Computational Social Science
Department: Applied Mathematics, Columbia University
Instructors: Sharad Goel, Jake Hofman, and Sergei Vassilvitskii
Course number: E4990
Time: Fridays, 1:00-3:40pm
Location: 337 Seeley W. Mudd
With an increasing amount of data on every aspect of our daily activity—from what we buy, to where we travel, to whom we know—we are able to measure human behavior with precision largely thought impossible just a decade ago, creating an unprecedented opportunity to address longstanding questions in the social sciences.
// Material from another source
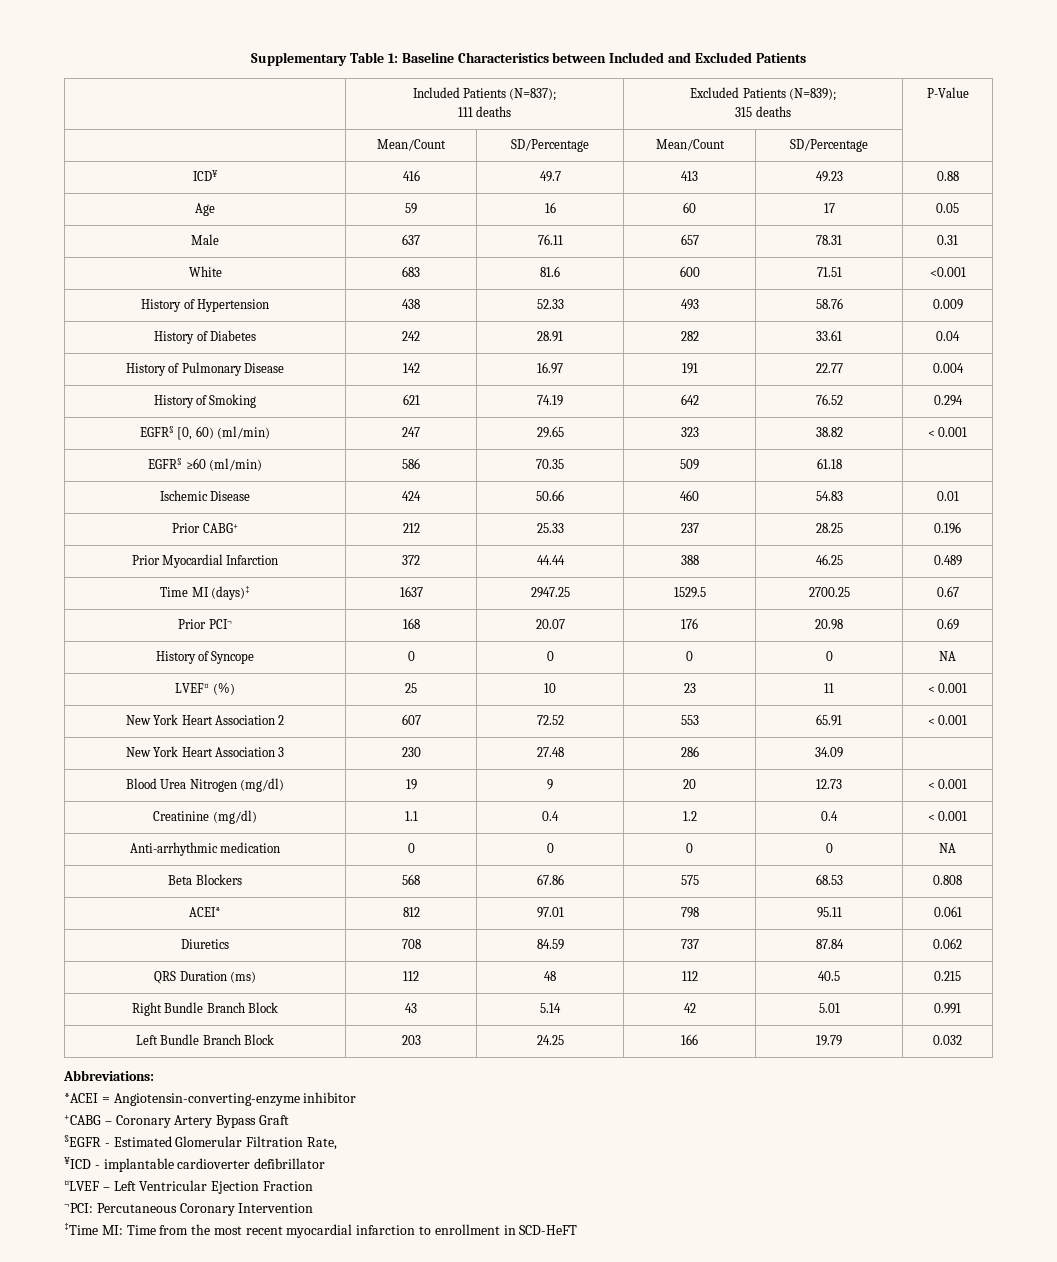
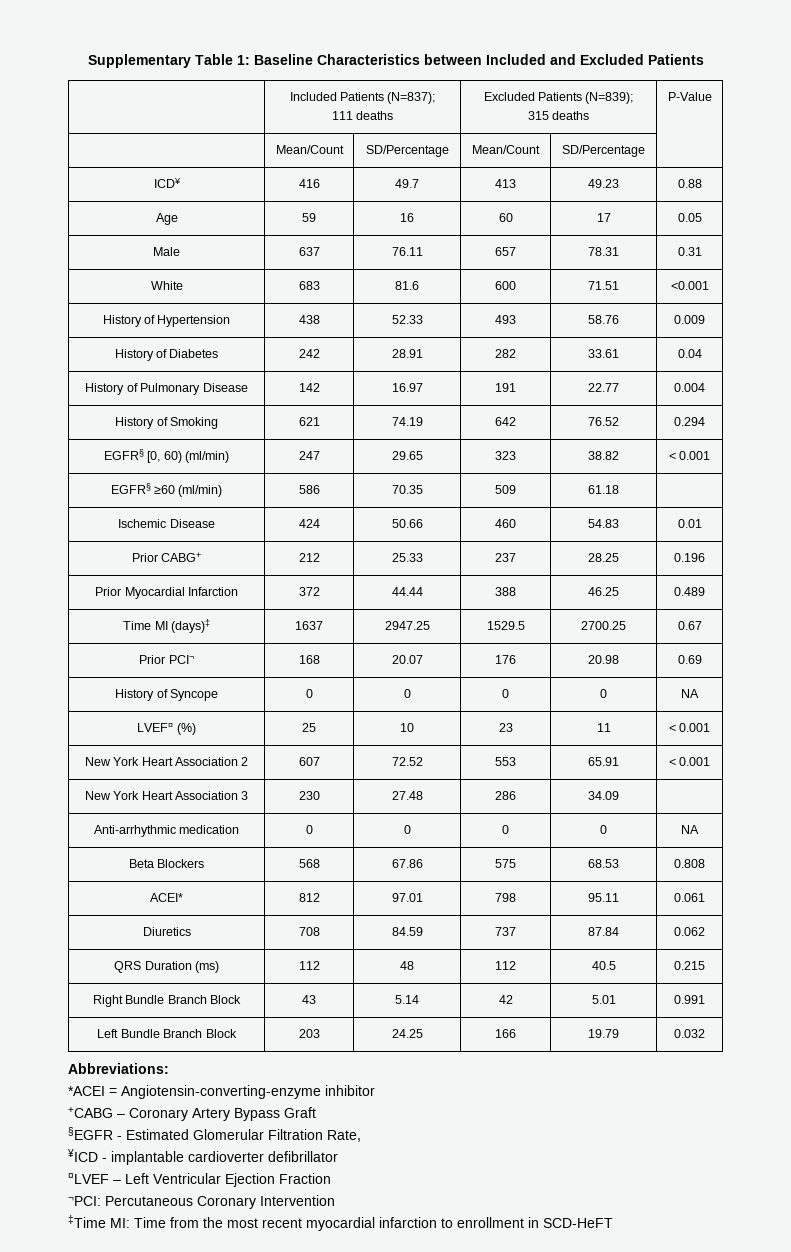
- Blood Urea Nitrogen (mg/dl) | 19 | 9 | 20 | 12.73 | < 0.001
- Creatinine (mg/dl) | 1.1 | 0.4 | 1.2 | 0.4 | < 0.001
Leveraging this information, however, requires both scalable computational tools, and understanding how the substantive scientific questions should drive the data analysis. Lying at the intersection of applied mathematics, statistics, computer science, and the social sciences, the emerging field of computational social science fills this role, using large-scale demographic, behavioral and network data to investigate human activity and relationships. This class will introduce key tools and techniques of computational social science, consistently framing these methods in terms of motivating research questions. In addition to core mathematical concepts, the course will also address practical issues in working with real datasets, including familiarity with APIs, Unix tools, and statistical libraries to collect, manipulate, and analyze data.
Linear algebra (APMA E3101 or equivalent), Probability & Statistics (SIEO W4150 or equivalent). Previous exposure to a high-level programming language such as Python, MATLAB (e.g. COMS W1005), Ruby, Perl, R or similar is recommended.